* [Problem requirements]: Pull every line holding the string "storage" from the records below.

* [Provided data]:
[Start of Attachment]

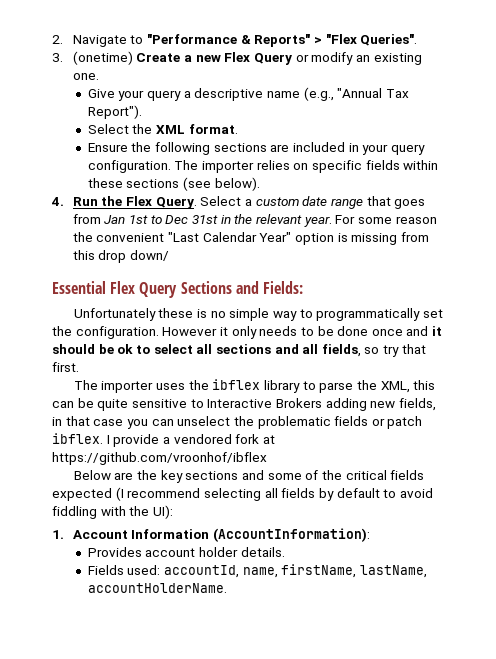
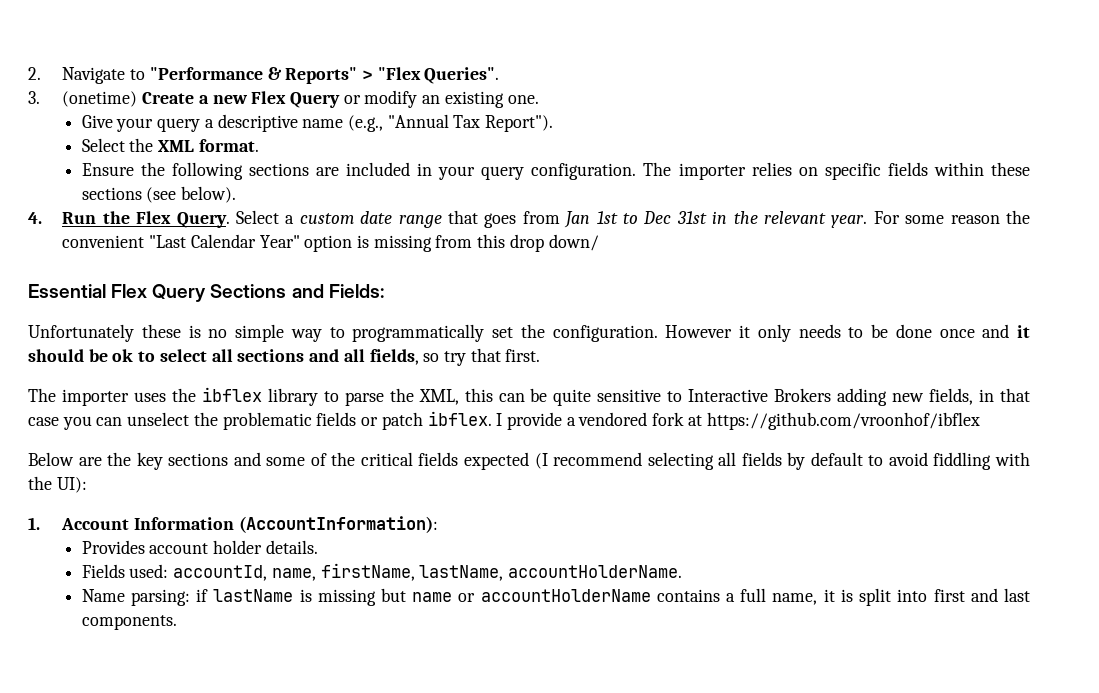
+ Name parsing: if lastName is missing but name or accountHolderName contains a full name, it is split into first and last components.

[End of Attachment]
[Start of Attachment]

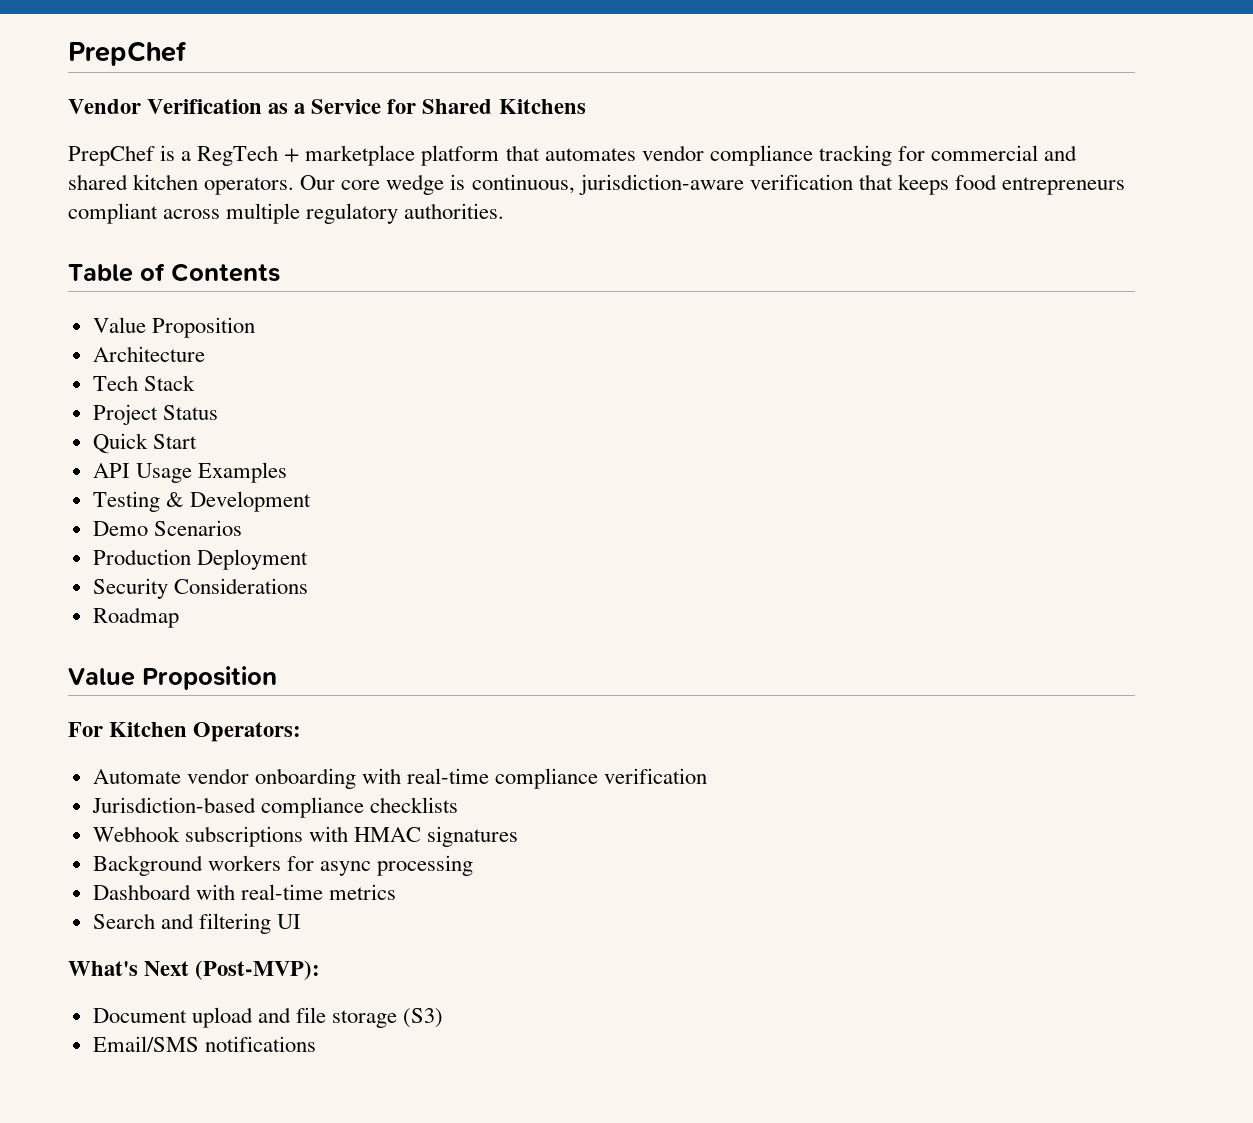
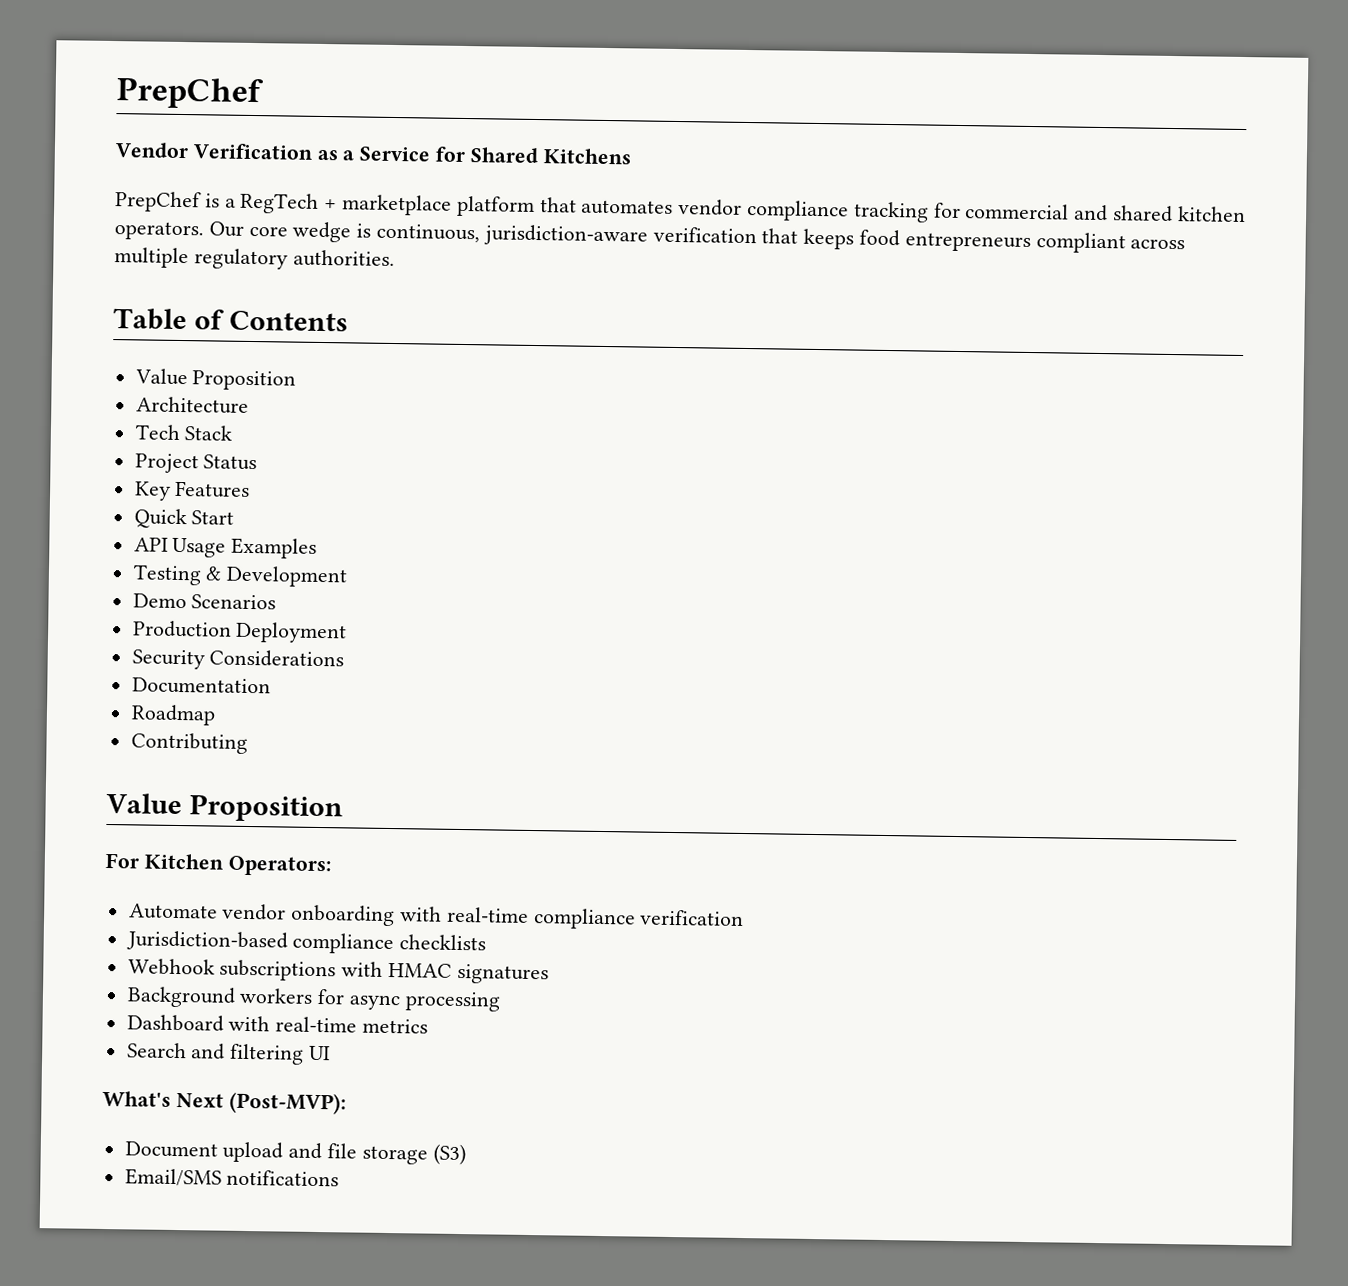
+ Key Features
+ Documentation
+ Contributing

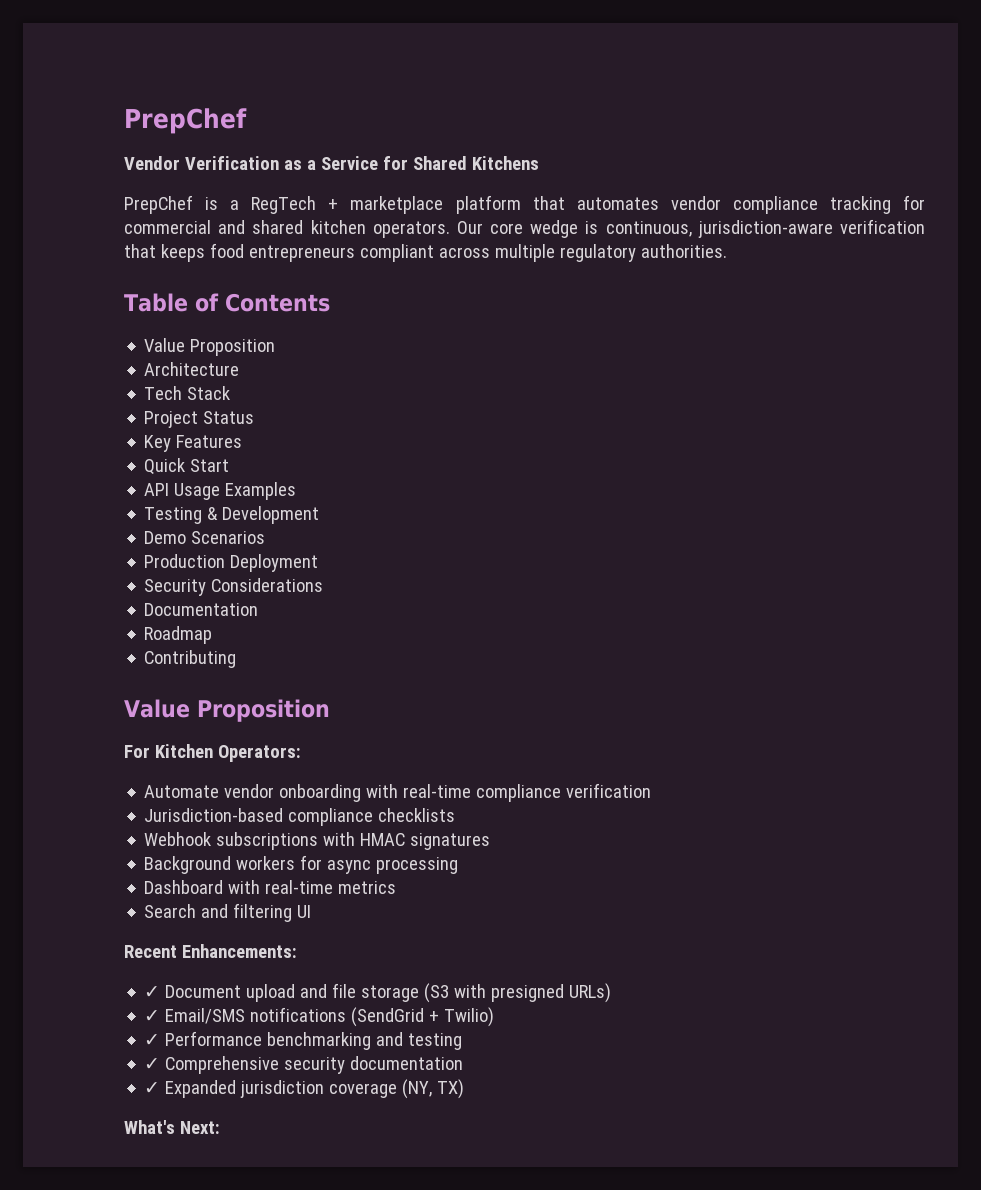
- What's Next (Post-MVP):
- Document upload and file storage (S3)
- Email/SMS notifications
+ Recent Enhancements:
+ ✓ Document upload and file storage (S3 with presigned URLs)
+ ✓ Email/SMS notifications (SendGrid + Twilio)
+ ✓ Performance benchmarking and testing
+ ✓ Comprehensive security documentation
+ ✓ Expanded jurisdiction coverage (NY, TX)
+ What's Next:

[End of Attachment]

* [Solution to this exercise]:
- Document upload and file storage (S3)
+ ✓ Document upload and file storage (S3 with presigned URLs)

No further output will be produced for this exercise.